En Persia se cuenta la historia del gran Manú, Shah Babas, en cuyos dominios no se ponía el sol, que reinó con todo esplendor, tenía fama de justo y le encantaba mezclarse con el pueblo, pasando desapercibido para compartir y dar solución a sus problemas.
En cierta ocasión, se vistió de pobre y al pasar por la cocina observó en un rincón una angosta puerta para él hasta entonces desconocida. Descendió el largo, lóbrego y húmedo trecho de escaleras que conducía a un sótano, de reducidas dimensiones y calor asfixiante, en el que un carbonero sentado en un montón de cenizas, atendía la caldera de palacio.
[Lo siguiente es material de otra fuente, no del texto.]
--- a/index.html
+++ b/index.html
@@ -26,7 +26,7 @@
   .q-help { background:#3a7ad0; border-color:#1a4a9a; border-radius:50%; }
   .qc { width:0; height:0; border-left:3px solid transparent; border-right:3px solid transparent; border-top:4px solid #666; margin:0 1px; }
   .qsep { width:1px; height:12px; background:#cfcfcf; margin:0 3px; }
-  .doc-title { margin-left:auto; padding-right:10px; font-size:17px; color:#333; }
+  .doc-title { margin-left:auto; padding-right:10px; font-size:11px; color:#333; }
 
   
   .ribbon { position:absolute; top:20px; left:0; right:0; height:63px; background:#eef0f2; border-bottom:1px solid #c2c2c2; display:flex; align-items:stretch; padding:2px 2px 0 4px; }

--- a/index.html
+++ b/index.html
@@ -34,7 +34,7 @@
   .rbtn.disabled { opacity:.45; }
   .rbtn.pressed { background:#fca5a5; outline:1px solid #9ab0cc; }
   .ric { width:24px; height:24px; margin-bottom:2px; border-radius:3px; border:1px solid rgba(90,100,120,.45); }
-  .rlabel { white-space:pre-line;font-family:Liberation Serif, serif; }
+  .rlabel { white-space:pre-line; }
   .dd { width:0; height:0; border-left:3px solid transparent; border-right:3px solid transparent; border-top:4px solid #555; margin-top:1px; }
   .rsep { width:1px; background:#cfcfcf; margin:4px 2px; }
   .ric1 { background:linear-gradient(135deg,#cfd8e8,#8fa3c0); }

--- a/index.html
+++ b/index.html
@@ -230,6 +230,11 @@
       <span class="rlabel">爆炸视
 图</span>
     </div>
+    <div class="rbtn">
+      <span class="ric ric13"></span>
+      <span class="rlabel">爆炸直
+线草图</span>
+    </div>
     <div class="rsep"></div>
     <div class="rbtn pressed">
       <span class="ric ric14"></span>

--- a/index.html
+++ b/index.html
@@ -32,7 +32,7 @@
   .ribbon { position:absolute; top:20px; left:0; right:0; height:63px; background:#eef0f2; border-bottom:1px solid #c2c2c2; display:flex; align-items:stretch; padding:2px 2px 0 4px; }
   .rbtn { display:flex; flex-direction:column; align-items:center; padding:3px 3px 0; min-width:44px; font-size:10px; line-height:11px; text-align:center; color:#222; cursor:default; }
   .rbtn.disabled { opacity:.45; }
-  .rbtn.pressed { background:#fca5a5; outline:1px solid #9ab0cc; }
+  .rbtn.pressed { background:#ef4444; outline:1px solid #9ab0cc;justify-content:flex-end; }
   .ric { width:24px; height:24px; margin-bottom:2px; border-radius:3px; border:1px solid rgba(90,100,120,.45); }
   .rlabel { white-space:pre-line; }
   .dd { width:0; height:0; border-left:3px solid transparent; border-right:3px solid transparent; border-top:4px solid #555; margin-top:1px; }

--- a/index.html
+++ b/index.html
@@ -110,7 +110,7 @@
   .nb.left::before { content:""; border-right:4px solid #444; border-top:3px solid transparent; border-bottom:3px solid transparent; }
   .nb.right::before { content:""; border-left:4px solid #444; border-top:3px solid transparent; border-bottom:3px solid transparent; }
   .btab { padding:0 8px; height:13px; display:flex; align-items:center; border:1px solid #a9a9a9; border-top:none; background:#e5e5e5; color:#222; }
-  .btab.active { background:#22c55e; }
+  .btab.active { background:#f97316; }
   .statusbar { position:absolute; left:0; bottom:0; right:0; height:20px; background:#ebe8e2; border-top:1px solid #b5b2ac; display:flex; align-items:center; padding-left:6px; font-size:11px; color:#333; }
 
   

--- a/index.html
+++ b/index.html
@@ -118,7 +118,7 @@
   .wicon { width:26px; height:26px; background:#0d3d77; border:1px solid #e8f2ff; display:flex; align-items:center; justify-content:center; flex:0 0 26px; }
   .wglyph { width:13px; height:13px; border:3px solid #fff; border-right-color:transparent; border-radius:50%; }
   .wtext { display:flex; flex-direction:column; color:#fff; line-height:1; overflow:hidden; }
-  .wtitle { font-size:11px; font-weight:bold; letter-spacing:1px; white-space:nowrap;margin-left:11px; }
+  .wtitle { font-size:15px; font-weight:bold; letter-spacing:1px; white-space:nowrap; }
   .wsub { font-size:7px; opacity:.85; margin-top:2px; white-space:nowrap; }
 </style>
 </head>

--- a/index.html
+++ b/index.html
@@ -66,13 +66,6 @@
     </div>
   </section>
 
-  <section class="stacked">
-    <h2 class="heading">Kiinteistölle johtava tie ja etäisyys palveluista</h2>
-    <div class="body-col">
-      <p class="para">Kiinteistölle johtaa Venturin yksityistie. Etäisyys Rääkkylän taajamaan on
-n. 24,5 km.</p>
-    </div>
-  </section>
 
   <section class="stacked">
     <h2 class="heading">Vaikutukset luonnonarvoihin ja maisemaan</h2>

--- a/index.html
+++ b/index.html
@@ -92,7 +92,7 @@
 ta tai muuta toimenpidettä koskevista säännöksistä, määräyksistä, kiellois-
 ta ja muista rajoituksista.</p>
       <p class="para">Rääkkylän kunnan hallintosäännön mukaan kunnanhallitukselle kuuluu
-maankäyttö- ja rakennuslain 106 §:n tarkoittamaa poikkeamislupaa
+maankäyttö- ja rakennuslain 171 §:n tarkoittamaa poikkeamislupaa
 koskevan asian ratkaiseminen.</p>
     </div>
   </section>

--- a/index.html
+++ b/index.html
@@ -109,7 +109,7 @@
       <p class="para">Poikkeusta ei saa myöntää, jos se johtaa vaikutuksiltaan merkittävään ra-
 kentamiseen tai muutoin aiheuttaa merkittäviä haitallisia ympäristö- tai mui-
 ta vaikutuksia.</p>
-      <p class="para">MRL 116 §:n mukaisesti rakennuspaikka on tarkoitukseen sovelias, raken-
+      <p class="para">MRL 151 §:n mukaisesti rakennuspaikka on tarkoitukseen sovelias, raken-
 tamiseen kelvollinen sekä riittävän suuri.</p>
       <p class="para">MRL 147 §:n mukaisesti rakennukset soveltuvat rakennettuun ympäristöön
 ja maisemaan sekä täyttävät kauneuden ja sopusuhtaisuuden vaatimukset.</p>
El Manú se sentó a su lado y comenzó a hablar. Llegó la hora de comer y el fogonero sacó un sucio pan moreno y áspero y una jarra de agua. Se sentaron a comer y beber. El shah se fue, pero continuó visitándolo con frecuencia, movido por la compasión que sentía por aquel hombre solitario.
Amablemente le dio consejo y el pobre le abrió todo su corazón y amó a aquel amigo tan bondadoso y sabio pero tan pobre como él. Finalmente, el Manú pensó: " Este hombre que vive permanentemente recluido en el sótano, cumpliendo de forma abnegada con su trabajo, con total aceptación de su destino y sin que una sola queja salga de sus labios, merece una gran recompensa. Le diré quién soy a ver qué presente me pide."
Le dijo pues:
Crees que soy pobre, pero soy tu Manú, el Shah Babas, pídeme lo que quieras.
El gobernante esperaba que le pidiera algo grande, pero el hombre se quedó sentado, inmóvil, petrificado, mirándolo con amor y asombro.
Entonces el Manú le dijo posando una mano sobre su hombro:
¿No entiendes? Te puedo hacer rico y noble, puedo poner una ciudad en tus manos, te puedo hacer un gran gobernador: ¿No tienes nada que pedir?
El hombre respondió amablemente:
Sí, mi señor, he entendido. Más no entiendo cómo tu que gobiernas más de 3.000 por 10.000 mundos y varios soles, mandas sobre billones y trillones de seres y eres el encargado de crear un nuevo mundo para afrontar mejores tiempos, puedes haber salido de tu palacio y tu gloria para sentarte conmigo en este lóbrego cuchitril, comer mi tosca comida y preocuparte por si estoy feliz o apenado. Ni tú mismo me puedes dar nada más valioso. A otros les puedes otorgar ricos presentes, pero a mí me has dado a ti mismo; lo único que te puedo pedir es que nunca me quites este regalo de tu amistad y de tu amor".
La emoción que embargaba su espíritu enmudeció sus palabras y desde el fondo del corazón brotó un "gracias" e inclinándose en señal de respeto depositó a sus pies dos brillantes lágrimas.